Et pourtant, il était avec elle. Il l’avait remarquée, invité à prendre un verre, il l’avait séduite immédiatement. Elle n’avait pas su ni pu résister à ses avances, à cette main pressante sur sa cuisse dans ce bar à Biarritz. Elle avait accepté qu’il passe la nuit chez elle ce soir là, même si elle n’était pas sûre d’elle ni de lui. Il était parti très tôt ce matin là. Elle avait fait semblant de dormir, elle n’avait pas su quoi faire ou quoi dire. Il l’avait appelé une semaine après pour passer une nouvelle nuit chez elle. Elle ne demandait rien. Disait oui à chacun de ses appels. Il venait, il apportait une bouteille de vin millésimé, ils le buvaient ensemble, passaient dans sa chambre et il partait au petit matin.

Ils ne sortaient pas. Pas de restaurants, pas de bars chics, pas de cinémas ni de théatres. Elle acceptait. Elle se moquait d’elle même, s’appelait la geisha ou le ramasse-miettes. Elle lui avait dit une fois, en au détour d’une conversation, presque dans un murmure qu’elle aimerait sortir un soir avec lui. Il n’avait pas relevé, trop occupé à prendre tout l’espace. C’était lui qui parlait, qui disait tout de lui, ces envies d’ailleurs, ses frustrations, ses colères, ses combats, ses ras-le-bol, ses passions. Il avait tellement de choses à exprimer qu’il n’avait pas le temps d’écouter. Finalement, il ne savait pas grand chose d’elle. Elle acceptait. Encore une fois elle acceptait.
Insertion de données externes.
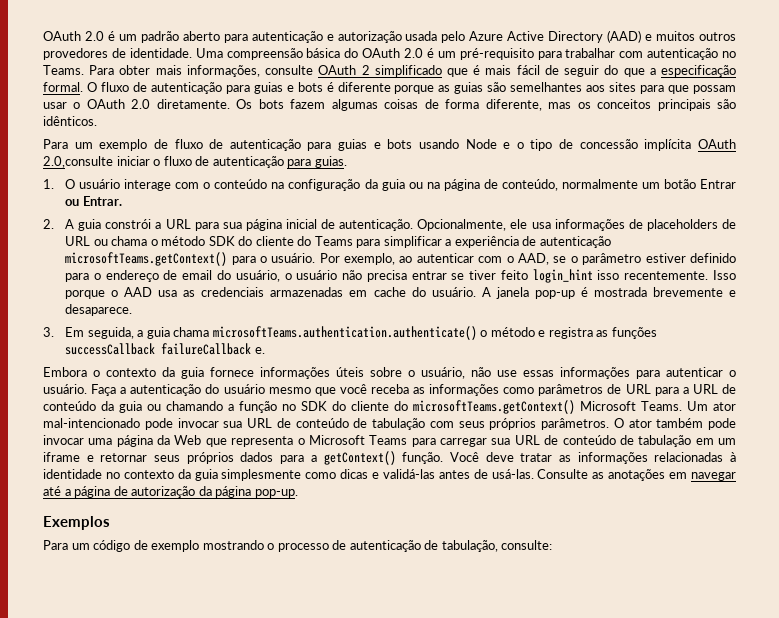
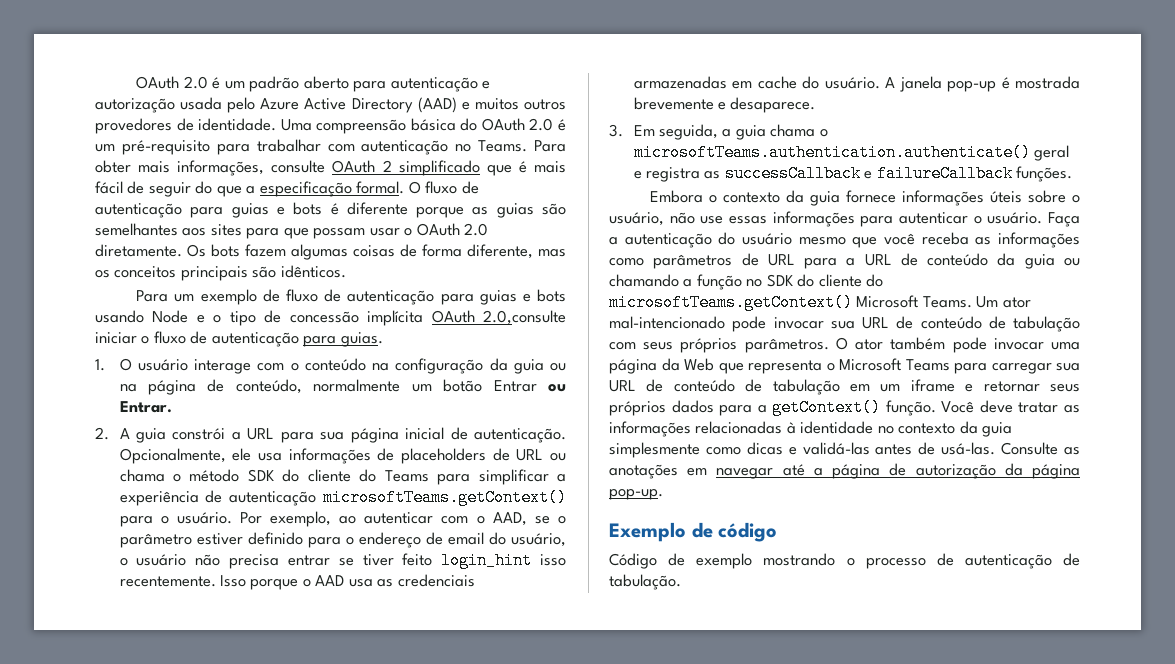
- 3. Em seguida, a guia chama microsoftTeams.authentication.authenticate() o método e registra as funções successCallback failureCallback e.
+ 3. Em seguida, a guia chama o microsoftTeams.authentication.authenticate() geral e registra as successCallback e failureCallback funções.
- Exemplos
- Para um código de exemplo mostrando o processo de autenticação de tabulação, consulte:
+ Exemplo de código
+ Código de exemplo mostrando o processo de autenticação de tabulação.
Peut-être que c’était ça le bonheur. Un bonheur tranquille, discret, qui n’exige rien et qui accepte tout. Il y a toujours plus malheureux qu’elle.

11 commentaires

  • Elias

    Amelie est une femme parmi d’autres qui s’oublie et n’a aucune estime d’elle même. C’est clair que son amant n’éprouve rien pour elle et qu’elle n’est qu’un bouche trou pour lui, il faut qu’elle quitte ce narcissique pour trouver un mec bien.

  • Nathalie

    Quelle histoire déprimante Murielle! On connait toutes une Amélie, quel que soit son âge. L’expression ramasse-miettes est excellente car elle sonne vrai, c’est tellement ce qu’elle sont malheureusement. Rassure moi tout de même en me disant que ce n’est pas autobiographique! :-)

    • murielle

      Non ce n’est pas autobiographique, te voilà donc rassurée :-)
      Mais comme tu le dis toi-même, on connait toutes des Amélie ou on prend parfois le risque d’en devenir une.

  • LO

    A vivre à ce point dans l’abnégation de ses propres désirs on finit par crever. Très discrètement. Comme on a vécu.
    Fuir cet homme, le plus vite possible. Et apprendre à s’aimer soi.

  • Anne-Marie

    Oui très beau texte qui me rappelle ma mère. Elle a été la maitresse, celle qui passe après tous les autres parce qu’elle ne se trouve pas assez bien pour être celle qu’on choisit. C’est ce que beaucoup de femmes acceptent de vivre, de passer après les autres.

  • nhetic

    Très beau texte…
    Situation que vivent beaucoup de femmes à qui on a appris à toujours sourire quoiqu’il se passe; à tout accepter quoiqu’il advienne…
    Je me permets de le partager sur Twitter. :)

  • Fred

    C’est triste de s’appeller ramasse-miettes. Elle devrait le quitter et trouer quelqu’un d’autre. Etre la priorité de l’autre pas être une option.